1959 yılında Tire'de bir fırında çırak olarak meslek hayatına adım atan Tireli Hasan usta, 64 yılı geride bıraktı. Yıllar boyunca sunduğu kaliteli ürünler ve ustalığıyla tanınan Hasan usta, sadece bir zanaatkar değil, aynı zamanda bir kültür taşıyıcısı olarak da biliniyor. Kendisinin en büyük vurgusu ise yaptığı işin anlamı; elle üretilen her ürünün arkasında bir hikaye yattığını ifade ediyor. Bu noktada, "Elle yapan başka usta yok" şeklindeki sözü, bu benzersiz zanaatı nasıl icra ettiğini ve değerini vurguluyor.

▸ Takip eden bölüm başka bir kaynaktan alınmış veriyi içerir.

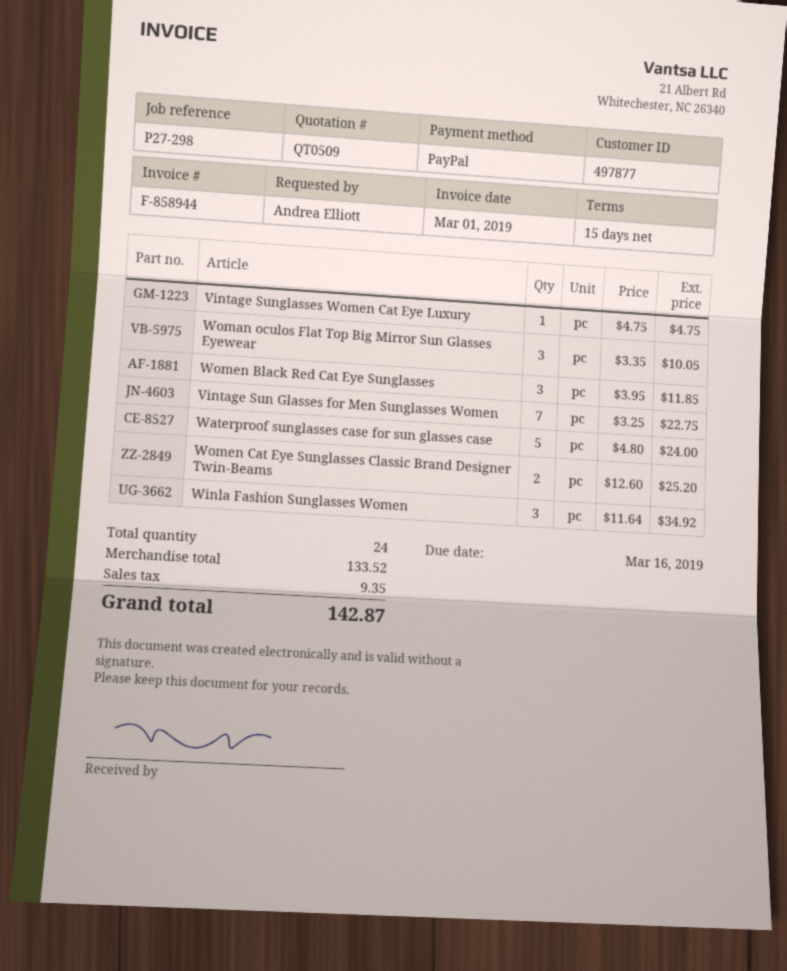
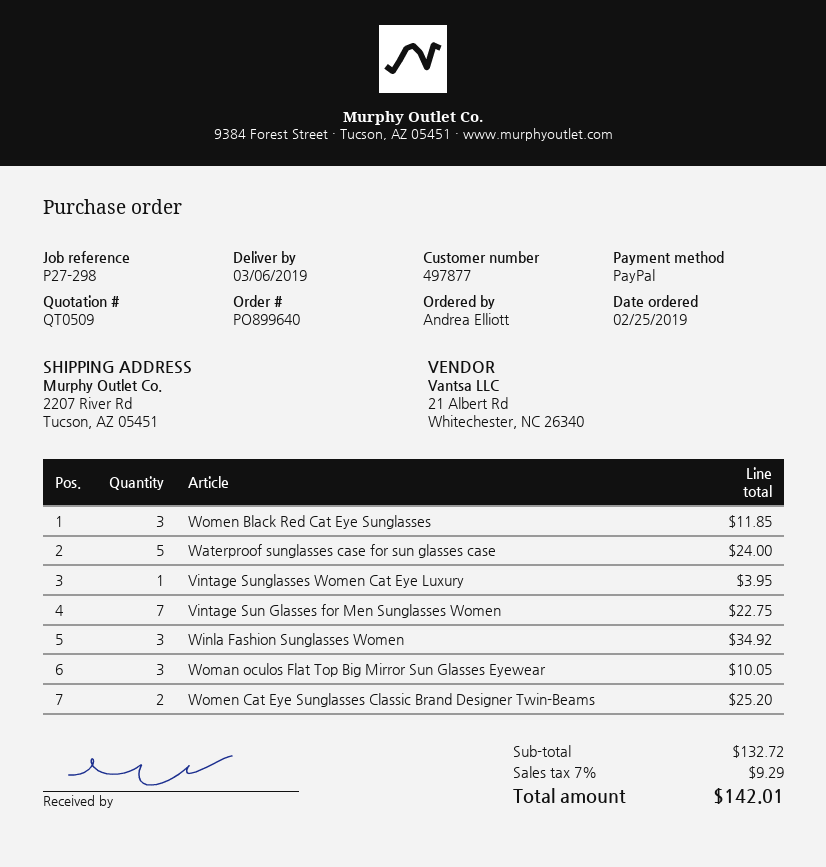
Vintage Sunglasses Women Cat Eye Luxury: 1 for 4.75 -> 1 for 3.95
subtotal: 133.52 -> 132.72
tax: 9.35 -> 9.29
total: 142.87 -> 142.01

Hasan usta, çocuk yaşta aileden öğrendiği geleneksel yöntemlerle başladığı meslek hayatında, bugüne kadar birçok farklı teknik geliştirmiş. Mesleğinin inceliklerini alma ve güncel ihtiyaçlara göre adapte etme becerisi, onu diğer ustalardan ayırıyor. Yıllar içerisinde edinmiş olduğu deneyimle, halı dokumadan çömlek yapımına, ağaç oymacılığından geleneksel Türk mutfağı lezzetlerine kadar birçok alanda kendini kanıtlamış. Özellikle el yapımı ürünlerin sanayi üretiminden çok daha fazla değer taşıdığına inanıyor.
Tirolu Hasan usta, elle yapılan her ürünün kalitesinin ve özgünlüğünün, makine üretiminden çok daha iyi olduğunu savunuyor. Onun elinden çıkan her bir ürün, ustalığın ve emeğin bir yansıması olarak kabul ediliyor. "Gözle görmek ve dokunmak, makine üretiminde mümkün olmaz. Yalnızca elden ele, ustadan çırağa geçen bir hazine var" diyor. Usta, bu geleneği genç nesillere aktarmanın mücadelesini veriyor.
Tireli Hasan usta, çoğu insanın unutmaya başladığı bu el sanatlarını, köyünde ve çevresinde öğreterek yaşatmaya çalışıyor. Yıllar içinde yetiştirdiği çıraklar ve öğrenciler, onun bilgi ve becerilerini öğrenerek bu geleneği sürdürmeyi amaçlıyor. "Onlara sadece teknikleri değil, bu işin ardındaki kültürü ve aşkı da aktarmaya çalışıyorum" diyor. Hasan usta, sadece bir zanaatkar olarak değil, aynı zamanda bir öğretmen olarak da kendini konumlandırıyor.
Hasan usta'nın en büyük hayali, Tire'nin el sanatlarıyla anılan bir merkez haline gelmesini sağlamak. Bu hedef doğrultusunda, yerel yönetimle işbirliği yaparak çeşitli atölye çalışmaları ve sergiler düzenlemeyi planlıyor. Böylece, kendisi gibi ustaların eserleriyle halkı buluşturarak, geleneksel sanatların yeniden canlanmasına katkı sağlamayı amaçlıyor. Tire'nin yerel kültürünü tanıtmak ve gelecek nesillere aktarmak için yoğun çaba sarf ediyor.
Sonuç olarak, Tireli Hasan usta’nın hikayesi, sadece 64 yıllık bir meslek hayatı değil, aynı zamanda bir gelenek, bir kültür ve bir sevda hikayesidir. Elle yapılan her bir eserinde, geçmişin izlerini ve geleceğin umutlarını taşıyan bu büyük ustayı tanımak, zanaatın ne denli önemli olduğunu anlamak için bir fırsat sunuyor. Özellikle bu tür el sanatlarının kaybolmaması için genç gözdelerle birlikte hareket etmesi, Türkiye’nin kültürel mirasının korunmasında önemli bir adım teşkil etmektedir.